Records shown »

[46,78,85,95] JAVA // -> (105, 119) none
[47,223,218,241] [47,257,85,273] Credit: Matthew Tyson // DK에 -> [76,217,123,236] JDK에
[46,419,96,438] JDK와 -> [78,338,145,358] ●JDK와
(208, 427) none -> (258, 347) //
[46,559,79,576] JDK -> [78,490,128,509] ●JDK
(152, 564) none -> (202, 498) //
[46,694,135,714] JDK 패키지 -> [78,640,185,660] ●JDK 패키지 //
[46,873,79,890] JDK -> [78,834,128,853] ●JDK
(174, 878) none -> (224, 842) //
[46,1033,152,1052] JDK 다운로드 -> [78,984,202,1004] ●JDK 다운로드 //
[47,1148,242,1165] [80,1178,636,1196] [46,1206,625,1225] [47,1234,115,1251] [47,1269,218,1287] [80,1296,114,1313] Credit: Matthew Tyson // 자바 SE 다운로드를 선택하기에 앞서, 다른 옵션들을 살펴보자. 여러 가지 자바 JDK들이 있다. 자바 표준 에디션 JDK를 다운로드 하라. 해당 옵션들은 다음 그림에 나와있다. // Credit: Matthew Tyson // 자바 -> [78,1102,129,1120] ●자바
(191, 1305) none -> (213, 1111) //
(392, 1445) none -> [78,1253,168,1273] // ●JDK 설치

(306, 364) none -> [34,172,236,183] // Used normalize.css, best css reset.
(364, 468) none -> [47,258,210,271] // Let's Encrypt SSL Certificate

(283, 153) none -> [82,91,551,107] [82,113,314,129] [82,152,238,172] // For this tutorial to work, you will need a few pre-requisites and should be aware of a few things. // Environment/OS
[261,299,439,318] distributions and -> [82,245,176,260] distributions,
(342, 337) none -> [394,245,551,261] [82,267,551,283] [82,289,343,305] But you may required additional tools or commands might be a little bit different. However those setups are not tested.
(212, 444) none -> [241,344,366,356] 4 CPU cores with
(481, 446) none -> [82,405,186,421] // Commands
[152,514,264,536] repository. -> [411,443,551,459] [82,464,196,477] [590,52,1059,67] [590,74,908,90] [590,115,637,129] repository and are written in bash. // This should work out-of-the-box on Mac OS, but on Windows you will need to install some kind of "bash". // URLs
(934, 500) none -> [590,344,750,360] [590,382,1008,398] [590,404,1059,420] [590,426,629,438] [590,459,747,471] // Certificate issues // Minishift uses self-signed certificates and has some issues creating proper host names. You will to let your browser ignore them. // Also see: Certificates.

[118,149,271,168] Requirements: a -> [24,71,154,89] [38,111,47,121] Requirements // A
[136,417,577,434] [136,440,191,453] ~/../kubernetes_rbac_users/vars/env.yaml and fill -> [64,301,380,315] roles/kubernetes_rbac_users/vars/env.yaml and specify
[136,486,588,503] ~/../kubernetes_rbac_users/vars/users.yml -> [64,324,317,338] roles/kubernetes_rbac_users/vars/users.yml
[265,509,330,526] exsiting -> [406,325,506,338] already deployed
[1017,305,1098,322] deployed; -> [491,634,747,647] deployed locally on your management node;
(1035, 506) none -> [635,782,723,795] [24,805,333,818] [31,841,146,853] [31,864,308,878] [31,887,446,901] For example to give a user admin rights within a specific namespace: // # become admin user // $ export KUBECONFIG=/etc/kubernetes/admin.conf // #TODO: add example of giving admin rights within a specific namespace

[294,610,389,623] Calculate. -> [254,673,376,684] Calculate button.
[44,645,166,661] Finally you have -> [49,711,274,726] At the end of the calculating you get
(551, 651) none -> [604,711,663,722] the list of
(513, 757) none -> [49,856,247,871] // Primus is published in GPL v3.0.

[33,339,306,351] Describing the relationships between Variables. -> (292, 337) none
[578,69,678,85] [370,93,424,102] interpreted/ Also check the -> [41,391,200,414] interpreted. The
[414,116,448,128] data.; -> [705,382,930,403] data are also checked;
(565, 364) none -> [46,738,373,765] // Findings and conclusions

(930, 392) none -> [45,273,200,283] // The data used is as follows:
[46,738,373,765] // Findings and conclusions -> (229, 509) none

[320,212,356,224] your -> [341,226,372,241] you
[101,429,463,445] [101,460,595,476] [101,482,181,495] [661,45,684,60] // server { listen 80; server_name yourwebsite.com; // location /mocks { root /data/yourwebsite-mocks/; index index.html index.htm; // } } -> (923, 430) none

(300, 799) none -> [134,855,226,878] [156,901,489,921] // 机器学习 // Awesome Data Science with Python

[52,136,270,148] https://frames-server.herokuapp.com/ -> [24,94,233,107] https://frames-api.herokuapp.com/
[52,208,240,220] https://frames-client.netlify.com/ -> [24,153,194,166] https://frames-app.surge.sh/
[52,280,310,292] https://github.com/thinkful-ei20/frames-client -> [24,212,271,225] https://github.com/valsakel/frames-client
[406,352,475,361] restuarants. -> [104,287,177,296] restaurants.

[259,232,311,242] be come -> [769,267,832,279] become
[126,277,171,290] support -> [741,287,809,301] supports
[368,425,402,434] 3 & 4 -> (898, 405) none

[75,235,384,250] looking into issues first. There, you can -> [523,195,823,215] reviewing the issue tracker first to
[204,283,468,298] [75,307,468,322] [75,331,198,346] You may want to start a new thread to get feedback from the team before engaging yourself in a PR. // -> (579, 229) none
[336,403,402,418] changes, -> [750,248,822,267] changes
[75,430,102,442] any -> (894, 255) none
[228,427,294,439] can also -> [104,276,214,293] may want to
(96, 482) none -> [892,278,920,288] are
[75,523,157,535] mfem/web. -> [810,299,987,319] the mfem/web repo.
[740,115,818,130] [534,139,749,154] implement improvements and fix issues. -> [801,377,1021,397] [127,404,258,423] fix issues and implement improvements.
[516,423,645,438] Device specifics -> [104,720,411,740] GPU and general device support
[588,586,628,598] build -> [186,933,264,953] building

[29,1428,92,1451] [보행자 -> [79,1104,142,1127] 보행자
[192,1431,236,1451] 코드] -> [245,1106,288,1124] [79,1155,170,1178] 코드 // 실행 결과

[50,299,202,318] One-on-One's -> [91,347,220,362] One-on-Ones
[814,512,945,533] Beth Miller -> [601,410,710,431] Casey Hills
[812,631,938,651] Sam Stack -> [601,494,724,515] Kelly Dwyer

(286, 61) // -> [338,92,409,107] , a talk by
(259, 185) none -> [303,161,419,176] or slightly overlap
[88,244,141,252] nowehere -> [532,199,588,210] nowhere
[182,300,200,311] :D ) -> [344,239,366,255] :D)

Task goal »
Every record needs to be reproduced exactly, with none skipped.

Answer to the exercise »
[46,78,85,95] JAVA // -> (105, 119) none
[47,223,218,241] [47,257,85,273] Credit: Matthew Tyson // DK에 -> [76,217,123,236] JDK에
[46,419,96,438] JDK와 -> [78,338,145,358] ●JDK와
(208, 427) none -> (258, 347) //
[46,559,79,576] JDK -> [78,490,128,509] ●JDK
(152, 564) none -> (202, 498) //
[46,694,135,714] JDK 패키지 -> [78,640,185,660] ●JDK 패키지 //
[46,873,79,890] JDK -> [78,834,128,853] ●JDK
(174, 878) none -> (224, 842) //
[46,1033,152,1052] JDK 다운로드 -> [78,984,202,1004] ●JDK 다운로드 //
[47,1148,242,1165] [80,1178,636,1196] [46,1206,625,1225] [47,1234,115,1251] [47,1269,218,1287] [80,1296,114,1313] Credit: Matthew Tyson // 자바 SE 다운로드를 선택하기에 앞서, 다른 옵션들을 살펴보자. 여러 가지 자바 JDK들이 있다. 자바 표준 에디션 JDK를 다운로드 하라. 해당 옵션들은 다음 그림에 나와있다. // Credit: Matthew Tyson // 자바 -> [78,1102,129,1120] ●자바
(191, 1305) none -> (213, 1111) //
(392, 1445) none -> [78,1253,168,1273] // ●JDK 설치

(306, 364) none -> [34,172,236,183] // Used normalize.css, best css reset.
(364, 468) none -> [47,258,210,271] // Let's Encrypt SSL Certificate

(283, 153) none -> [82,91,551,107] [82,113,314,129] [82,152,238,172] // For this tutorial to work, you will need a few pre-requisites and should be aware of a few things. // Environment/OS
[261,299,439,318] distributions and -> [82,245,176,260] distributions,
(342, 337) none -> [394,245,551,261] [82,267,551,283] [82,289,343,305] But you may required additional tools or commands might be a little bit different. However those setups are not tested.
(212, 444) none -> [241,344,366,356] 4 CPU cores with
(481, 446) none -> [82,405,186,421] // Commands
[152,514,264,536] repository. -> [411,443,551,459] [82,464,196,477] [590,52,1059,67] [590,74,908,90] [590,115,637,129] repository and are written in bash. // This should work out-of-the-box on Mac OS, but on Windows you will need to install some kind of "bash". // URLs
(934, 500) none -> [590,344,750,360] [590,382,1008,398] [590,404,1059,420] [590,426,629,438] [590,459,747,471] // Certificate issues // Minishift uses self-signed certificates and has some issues creating proper host names. You will to let your browser ignore them. // Also see: Certificates.

[118,149,271,168] Requirements: a -> [24,71,154,89] [38,111,47,121] Requirements // A
[136,417,577,434] [136,440,191,453] ~/../kubernetes_rbac_users/vars/env.yaml and fill -> [64,301,380,315] roles/kubernetes_rbac_users/vars/env.yaml and specify
[136,486,588,503] ~/../kubernetes_rbac_users/vars/users.yml -> [64,324,317,338] roles/kubernetes_rbac_users/vars/users.yml
[265,509,330,526] exsiting -> [406,325,506,338] already deployed
[1017,305,1098,322] deployed; -> [491,634,747,647] deployed locally on your management node;
(1035, 506) none -> [635,782,723,795] [24,805,333,818] [31,841,146,853] [31,864,308,878] [31,887,446,901] For example to give a user admin rights within a specific namespace: // # become admin user // $ export KUBECONFIG=/etc/kubernetes/admin.conf // #TODO: add example of giving admin rights within a specific namespace

[294,610,389,623] Calculate. -> [254,673,376,684] Calculate button.
[44,645,166,661] Finally you have -> [49,711,274,726] At the end of the calculating you get
(551, 651) none -> [604,711,663,722] the list of
(513, 757) none -> [49,856,247,871] // Primus is published in GPL v3.0.

[33,339,306,351] Describing the relationships between Variables. -> (292, 337) none
[578,69,678,85] [370,93,424,102] interpreted/ Also check the -> [41,391,200,414] interpreted. The
[414,116,448,128] data.; -> [705,382,930,403] data are also checked;
(565, 364) none -> [46,738,373,765] // Findings and conclusions

(930, 392) none -> [45,273,200,283] // The data used is as follows:
[46,738,373,765] // Findings and conclusions -> (229, 509) none

[320,212,356,224] your -> [341,226,372,241] you
[101,429,463,445] [101,460,595,476] [101,482,181,495] [661,45,684,60] // server { listen 80; server_name yourwebsite.com; // location /mocks { root /data/yourwebsite-mocks/; index index.html index.htm; // } } -> (923, 430) none

(300, 799) none -> [134,855,226,878] [156,901,489,921] // 机器学习 // Awesome Data Science with Python

[52,136,270,148] https://frames-server.herokuapp.com/ -> [24,94,233,107] https://frames-api.herokuapp.com/
[52,208,240,220] https://frames-client.netlify.com/ -> [24,153,194,166] https://frames-app.surge.sh/
[52,280,310,292] https://github.com/thinkful-ei20/frames-client -> [24,212,271,225] https://github.com/valsakel/frames-client
[406,352,475,361] restuarants. -> [104,287,177,296] restaurants.

[259,232,311,242] be come -> [769,267,832,279] become
[126,277,171,290] support -> [741,287,809,301] supports
[368,425,402,434] 3 & 4 -> (898, 405) none

[75,235,384,250] looking into issues first. There, you can -> [523,195,823,215] reviewing the issue tracker first to
[204,283,468,298] [75,307,468,322] [75,331,198,346] You may want to start a new thread to get feedback from the team before engaging yourself in a PR. // -> (579, 229) none
[336,403,402,418] changes, -> [750,248,822,267] changes
[75,430,102,442] any -> (894, 255) none
[228,427,294,439] can also -> [104,276,214,293] may want to
(96, 482) none -> [892,278,920,288] are
[75,523,157,535] mfem/web. -> [810,299,987,319] the mfem/web repo.
[740,115,818,130] [534,139,749,154] implement improvements and fix issues. -> [801,377,1021,397] [127,404,258,423] fix issues and implement improvements.
[516,423,645,438] Device specifics -> [104,720,411,740] GPU and general device support
[588,586,628,598] build -> [186,933,264,953] building

[29,1428,92,1451] [보행자 -> [79,1104,142,1127] 보행자
[192,1431,236,1451] 코드] -> [245,1106,288,1124] [79,1155,170,1178] 코드 // 실행 결과

[50,299,202,318] One-on-One's -> [91,347,220,362] One-on-Ones
[814,512,945,533] Beth Miller -> [601,410,710,431] Casey Hills
[812,631,938,651] Sam Stack -> [601,494,724,515] Kelly Dwyer

(286, 61) // -> [338,92,409,107] , a talk by
(259, 185) none -> [303,161,419,176] or slightly overlap
[88,244,141,252] nowehere -> [532,199,588,210] nowhere
[182,300,200,311] :D ) -> [344,239,366,255] :D)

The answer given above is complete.